Development of active regions: flows, magnetic-field patterns and bordering effect

TL;DR

This study analyzes magnetic and velocity fields in a developing sunspot group, finding evidence inconsistent with the rising-tube model and suggesting alternative magnetic field structures.

Contribution

It provides observational evidence challenging the rising-tube model for active region development using detailed vector magnetic field data.

Findings

Vertical and horizontal magnetic fields are spatially correlated.

The bordering effect indicates a fountainlike magnetic structure.
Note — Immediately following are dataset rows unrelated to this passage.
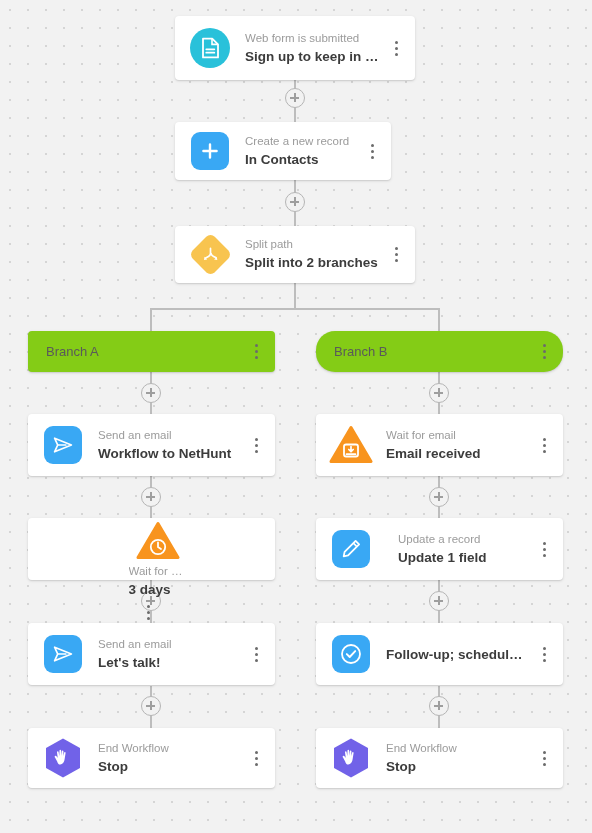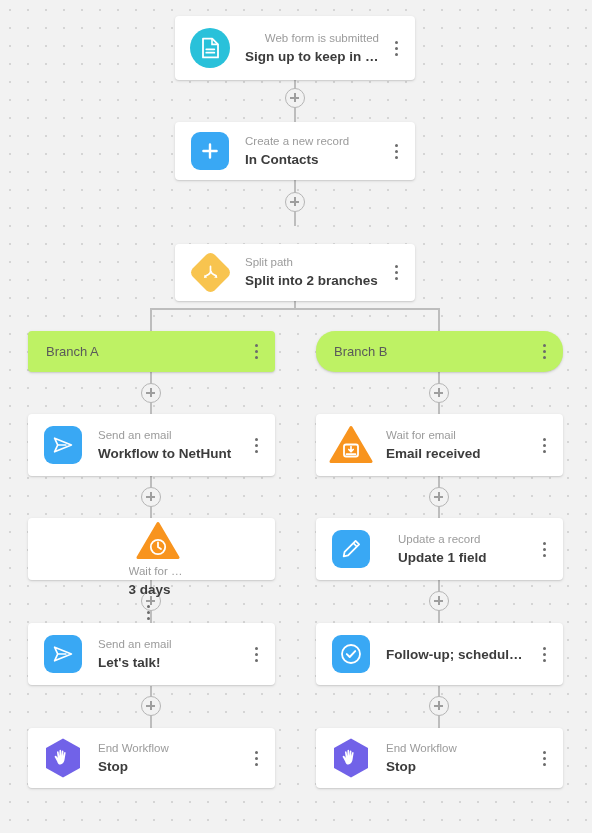--- a/index.html
+++ b/index.html
@@ -55,21 +55,21 @@
     margin-top:2px;white-space:nowrap;overflow:hidden;text-overflow:ellipsis;
   }
   .kebab{
     width:26px;flex:0 0 26px;height:100%;display:flex;flex-direction:column;
     align-items:center;justify-content:center;gap:3px;margin-right:6px;cursor:pointer;
   }
   .kebab i{display:block;width:3px;height:3px;border-radius:50%;background:#6b6b6b;}
 
   
   .branch-card{
-    position:absolute;background:#bef264;border-radius:4px;
+    position:absolute;background:#84cc16;border-radius:4px;
     box-shadow:0 1px 3px rgba(0,0,0,.13),0 1px 1px rgba(0,0,0,.06);
     display:flex;align-items:center;box-sizing:border-box;z-index:5;cursor:pointer;
   }
   .branch-label{
     flex:1 1 auto;margin-left:18px;font-size:13px;color:#5a5a5a;
     white-space:nowrap;overflow:hidden;text-overflow:ellipsis;
   }
 
   
   .sh-circle{width:40px;height:40px;border-radius:50%;display:flex;align-items:center;justify-content:center;}
@@ -108,61 +108,61 @@
 <div class="plus" style="left:141px;top:383px;"></div>
 <div class="plus" style="left:141px;top:487px;"></div>
 <div class="plus" style="left:141px;top:591px;"></div>
 <div class="plus" style="left:141px;top:696px;"></div>
 
 <div class="plus" style="left:429px;top:383px;"></div>
 <div class="plus" style="left:429px;top:487px;"></div>
 <div class="plus" style="left:429px;top:591px;"></div>
 <div class="plus" style="left:429px;top:696px;"></div>
 
-<div class="card" style="left:175px;top:16px;width:240px;height:64px;text-align:right;">
+<div class="card" style="left:175px;top:16px;width:240px;height:64px;">
   <div class="ico-wrap">
     <div class="sh-circle" style="background:#29c1da;">
       <svg width="20" height="22" viewBox="0 0 20 22" fill="none">
         <path d="M3 1.6h9.2L18 7.3V20.4H3z" fill="none" stroke="#fff" stroke-width="1.8" stroke-linejoin="round"></path>
         <path d="M12 1.8v5.6h5.6" fill="none" stroke="#fff" stroke-width="1.6"></path>
         <path d="M6.3 12.3h8M6.3 15.7h8" stroke="#fff" stroke-width="1.8" stroke-linecap="round"></path>
       </svg>
     </div>
   </div>
   <div class="txt">
     <div class="sub">Web form is submitted</div>
     <div class="ttl">Sign up to keep in tou…</div>
   </div>
   <div class="kebab">
       <i></i>
       <i></i>
       <i></i>
     </div>
 </div>
 
-<div class="card" style="left:175px;top:122px;width:240px;height:58px;">
+<div class="card" style="left:175px;top:122px;width:216px;height:58px;">
   <div class="ico-wrap">
     <div class="sh-rsq" style="background:#39a8f4;">
       <svg width="20" height="20" viewBox="0 0 20 20">
         <path d="M10 3.4v13.2M3.4 10h13.2" stroke="#fff" stroke-width="2.4" stroke-linecap="round"></path>
       </svg>
     </div>
   </div>
   <div class="txt">
     <div class="sub">Create a new record</div>
     <div class="ttl">In Contacts</div>
   </div>
   <div class="kebab">
       <i></i>
       <i></i>
       <i></i>
     </div>
 </div>
 
-<div class="card" style="left:175px;top:226px;width:240px;height:57px;margin-top:18px;">
+<div class="card" style="left:175px;top:226px;width:240px;height:57px;">
   <div class="ico-wrap">
     <div class="sh-diamond" style="background:#f8c44f;">
       <svg width="20" height="20" viewBox="0 0 20 20" fill="none">
         <path d="M10 3.2v5.2c0 2-1.4 2.6-2.6 3.2l-2.2 1.1" stroke="#fff" stroke-width="1.7" stroke-linecap="round"></path>
         <path d="M10.6 8.4c.3 1.7 1.4 2.3 2.5 2.9l2.1 1.1" stroke="#fff" stroke-width="1.7" stroke-linecap="round"></path>
         <path d="M4 11.6l-.5 3.2 3.2-.6z" fill="#fff"></path>
         <path d="M16.3 11.6l.5 3.2-3.2-.6z" fill="#fff"></path>
       </svg>
     </div>
   </div>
No large-scale upflows support the rising-tube emergence hypothesis.

Abstract

A qualitative analysis is given to the data on the full magnetic and velocity vector fields in a growing sunspot group, recorded nearly simultaneously with the Solar Optical Telescope on the Hinode satellite. Observations of a young bipolar subregion developing within AR 11313 were carried out on 9-10 October 2011. Our aim was to form am idea about the consistency of the observed pattern with the well-known rising-tube model of the formation of bipolar acrive regions and sunspot groups. We find from our magnetograms that the distributions of the vertical [B_v] and the horizontal [B_h] component of the magnetic field over the area of the magnetic subregion are spatially well correlated; in contrast, the rise of a flux-tube loop would result in a qualitatively different pattern, with the maxima of the two magnetic-field components spatially separated: the vertical field would be the strongest where either spot emerges, while the maximum horizontal-field strengths would be reached in between them. A specific feature, which we call the bordering effect, is revealed: some local extrema of B_v are bordered with areas of locally enhanced B_h. This effect suggests a fountainlike spatial structure of the magnetic field near the B_v extrema, which is also hardly compatible with the emergence of a flux-tube loop. The vertical-velocity field in the area of the developing active subregion does not exhibit any upflow on the scale of the whole subregion, which should be related to the rising-tube process. Thus, our observational data can hardly be interpreted in the framework of the rising-tube model.